I know you probably think you’re being thoughtful of others by making yourself smell good, but you don’t do anyone any favors by taking it to extremes.
By the way, fellow nature lovers, the same rules apply to essential oils and natural perfumes. The lavender and peppermint are no less of an assault on the senses than synthetic fragrances. Go easy on the smelly stuff, whether it’s a cheap drugstore cologne, expensive designer perfume, or health food store body oil.
A dab or two will do, even if you think it’s not enough. We tend to get used to smells we smell often, to the point where we don’t smell them as acutely as we once did. If you wear the same perfume or cologne regularly, you may not realize how strong it smells to others. You may have become “nose numb.” This is why “a dab or two will do” is a good rule to follow. I assume if you’re regularly bathing, you don’t smell horrible without drenching yourself in fragrance. You just don’t need that much.
And if you come across a request to not wear perfume or fragranced lotions because someone has strong reactions to them, be a good sport and don’t take it personally. If you’re not bothered by scents, great.

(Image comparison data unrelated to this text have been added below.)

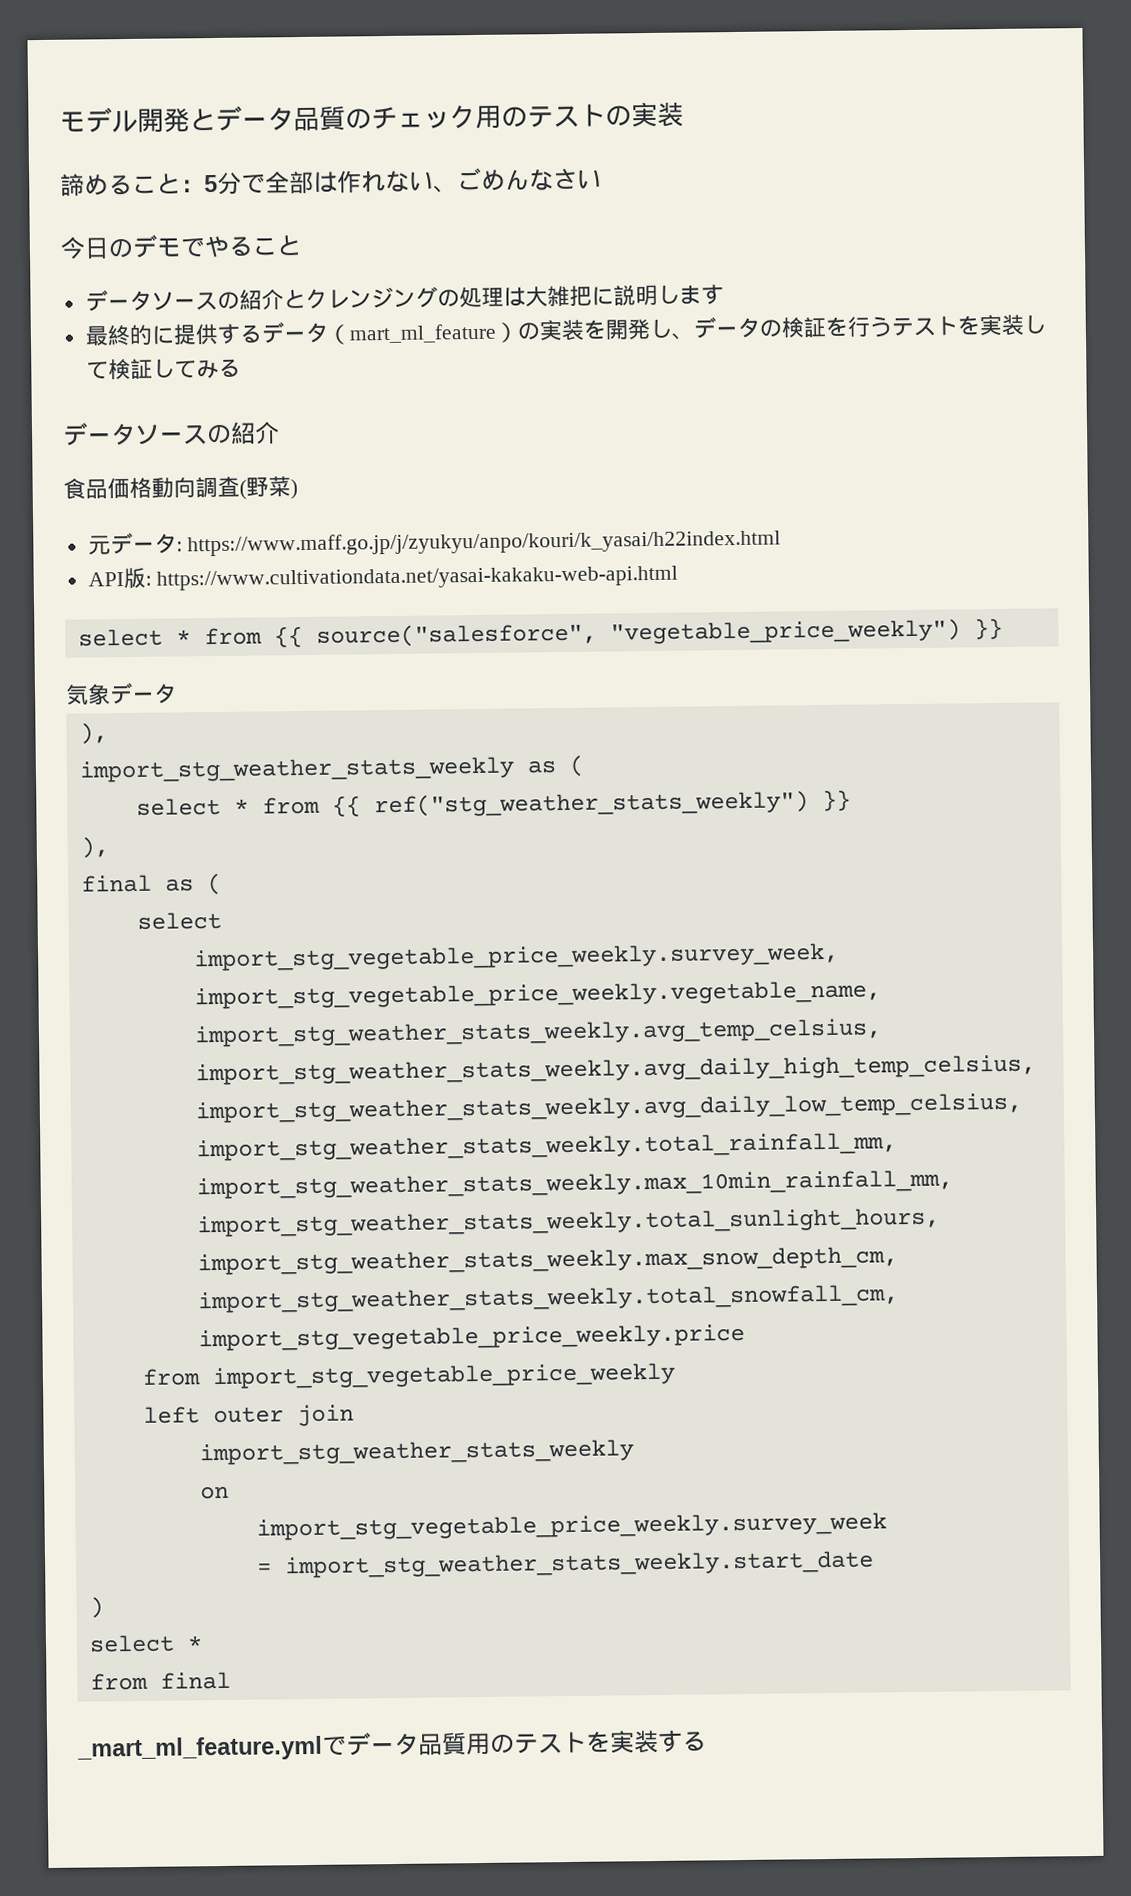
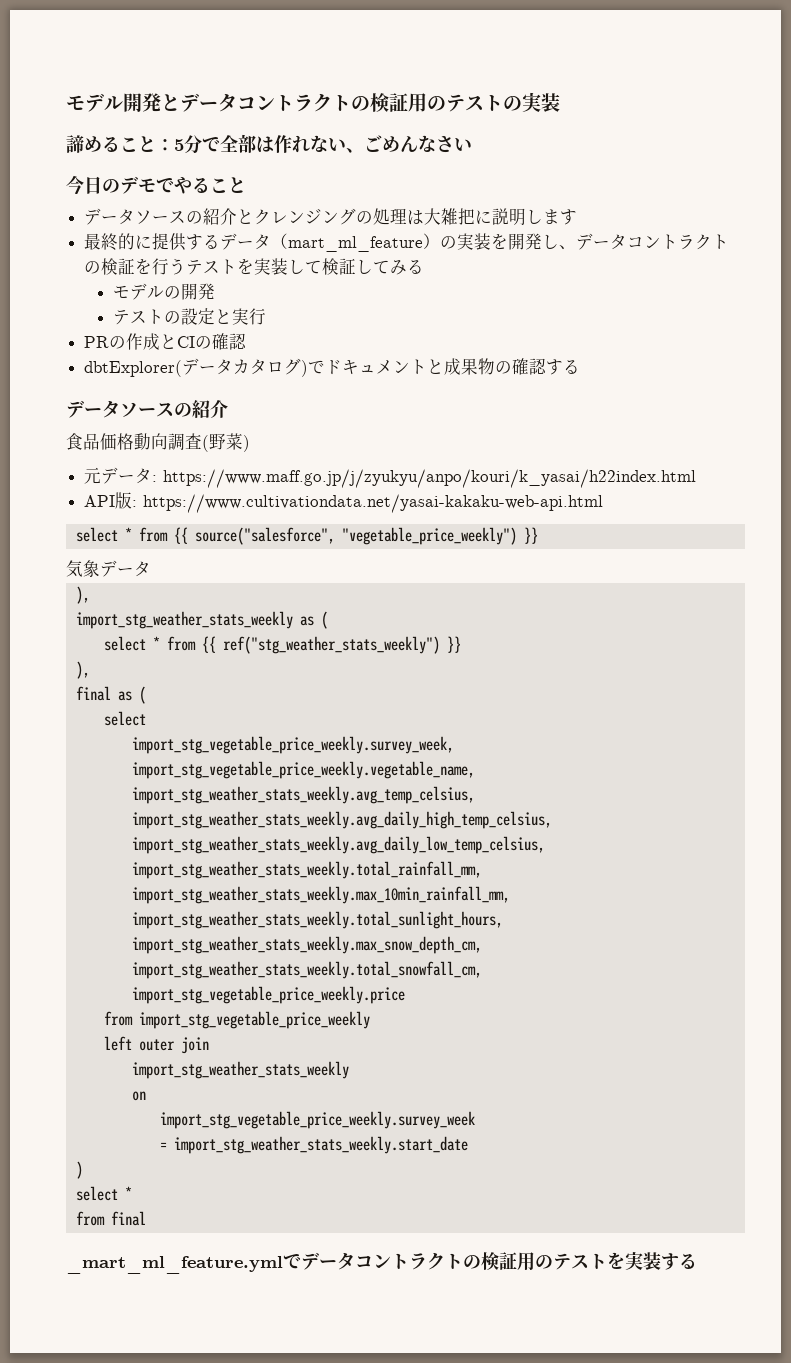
- モデル開発とデータ品質のチェック用のテストの実装
+ モデル開発とデータコントラクトの検証用のテストの実装
- 最終的に提供するデータ（mart_ml_feature）の実装を開発し、データの検証を行うテストを実装して検証してみる
+ 最終的に提供するデータ（mart_ml_feature）の実装を開発し、データコントラクトの検証を行うテストを実装して検証してみる
+ モデルの開発
+ テストの設定と実行
+ PRの作成とCIの確認
+ dbtExplorer(データカタログ)でドキュメントと成果物の確認する
- _mart_ml_feature.ymlでデータ品質用のテストを実装する
+ _mart_ml_feature.ymlでデータコントラクトの検証用のテストを実装する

Some people are seriously, legitimately affected by them.
Imagine how frustrating it would be to not be able to walk through a department store because the perfume counter sends you into a respiratory attack every time. Imagine trying to enjoy a nice meal with family and having to request a seat far away from Aunt Edna because you can’t breathe near her. Imagine not wanting to hug an old friend because you know you’re going to end up with a headache from her Chanel No. 5.
That would suck, wouldn’t it?
Being aware and sensitive to those around us is part of living in a community, so keep in mind that for some people your sweet-smelling perfume is as offensive to their senses as acrid body odor would be. Take whatever steps necessary to keep from being stanky, but remember that perfumes and colognes are not universally beloved.
For everyone’s sake, don’t overdo it. A dab or two will do, folks.
I repeat: A dab or two will do.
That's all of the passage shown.